Все это обычно, и я перестаю его слушать (не узнав ничего про родителей, с которыми он вместе живет).
Я слушаю песни Окуджавы, которые звучат из соседней – детской – комнаты, а смотрю на Б.
Можно было бы назвать его симпатичным, но рыжая густая борода совсем не идет ему, не вяжется с растерянным выражением глаз. Обычно борода придает лицу определенность, законченность какую-то, однако он – самое воплощение растерянности. Может, оттого и не уходит, засиживается до неприличия в гостях, что ждет инстинктивно подсказки…
Когда мы снова – случайно же – встречаемся на Большой Ордынке, Б. помят еще более. Живет в кооперативной гостинице (в комнате на четверых), несколько дней, видно, не принимал душ: в разрезе плаща проглядывает чистая рубашка, которую он достал из саратовского чемодана, но голова лоснится, а на воротнике плаща – перхоть.
У консульства он переходит нетерпеливо от группы к группе. А в глазах – все то же ожидание: кто-то – кто? – должен ответить на его сомнения.

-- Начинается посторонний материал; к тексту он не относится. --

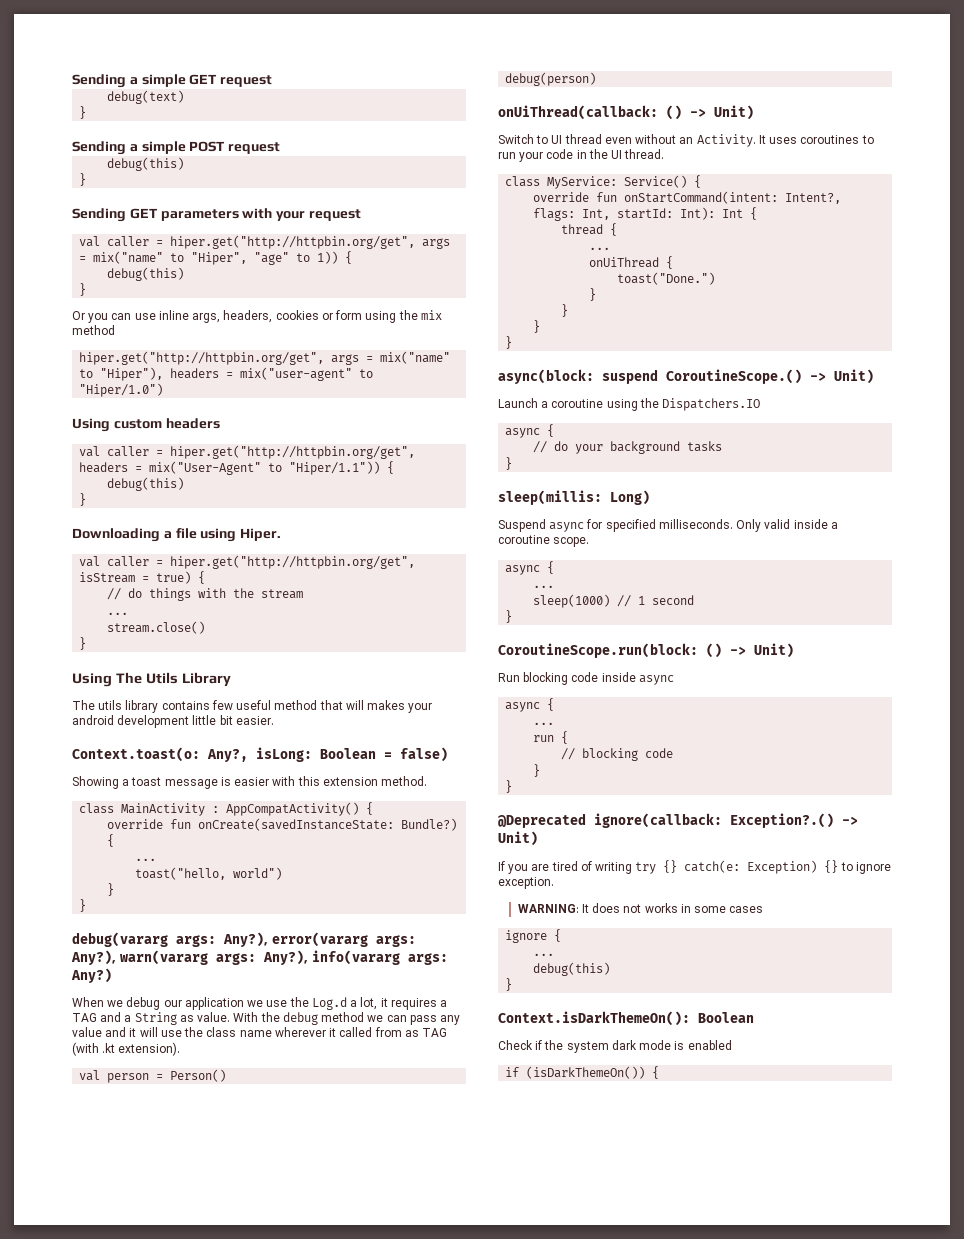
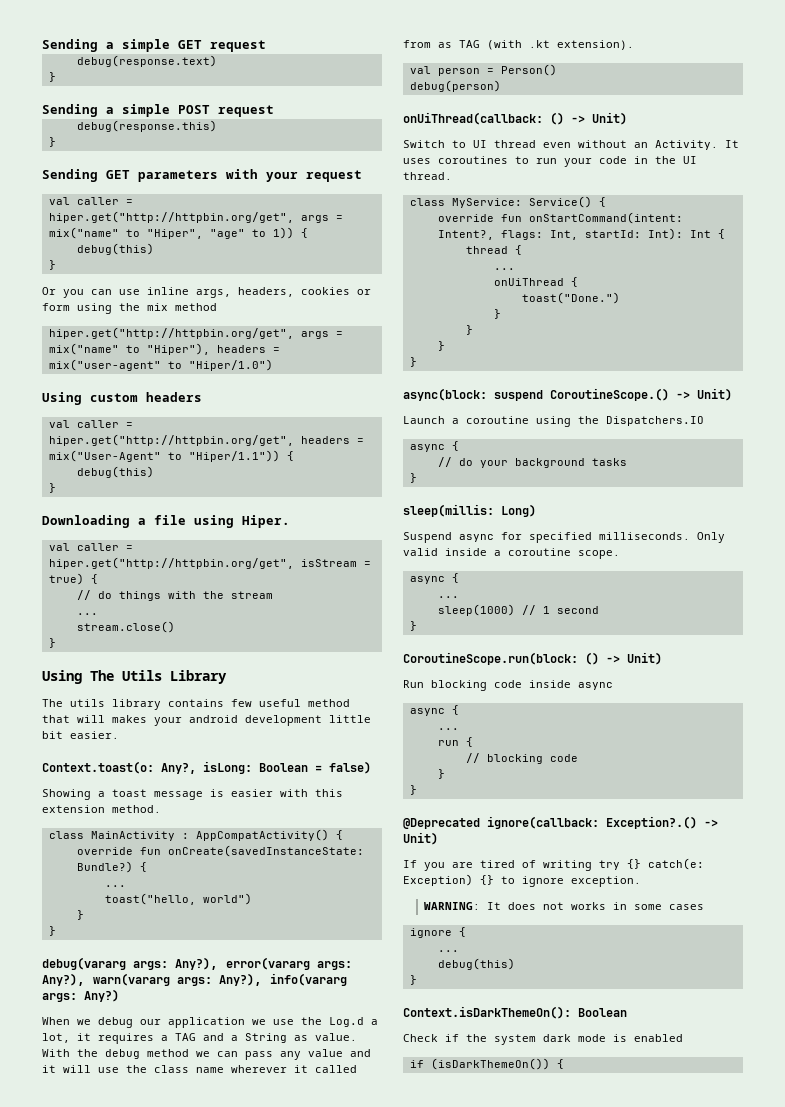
- debug(text)
+ debug(response.text)
  Sending a simple POST request
- debug(this)
+ debug(response.this)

Он рад встрече со мной (старый знакомый!) и вскоре приглашает перекусить в полуподвальном кафе. Мы идем туда долго: как всякий провинциал, Б. знает в Москве только несколько мест общепита. В кафе он водружает на поднос две порции сосисок, тарелку булочек, два стакана некрепкого, на сгущенке, кофе. И беспрестанно опять говорит, точно не желая прислушаться к голосу внутри себя, а, может быть, как раз заглушая тихий этот голос.
После сидим на скамейке. Он закуривает и достает из портфеля карту Израиля, которую купил у спекулянта. По-детски шевеля губами, повторяет вслух древние названия. Я думаю: миллионы людей с трепетом произносили в течение тысячелетий те же сочетания звуков, которые для него почти ирреальны.
Наконец, он замолкает и смотрит куда-то вбок от меня.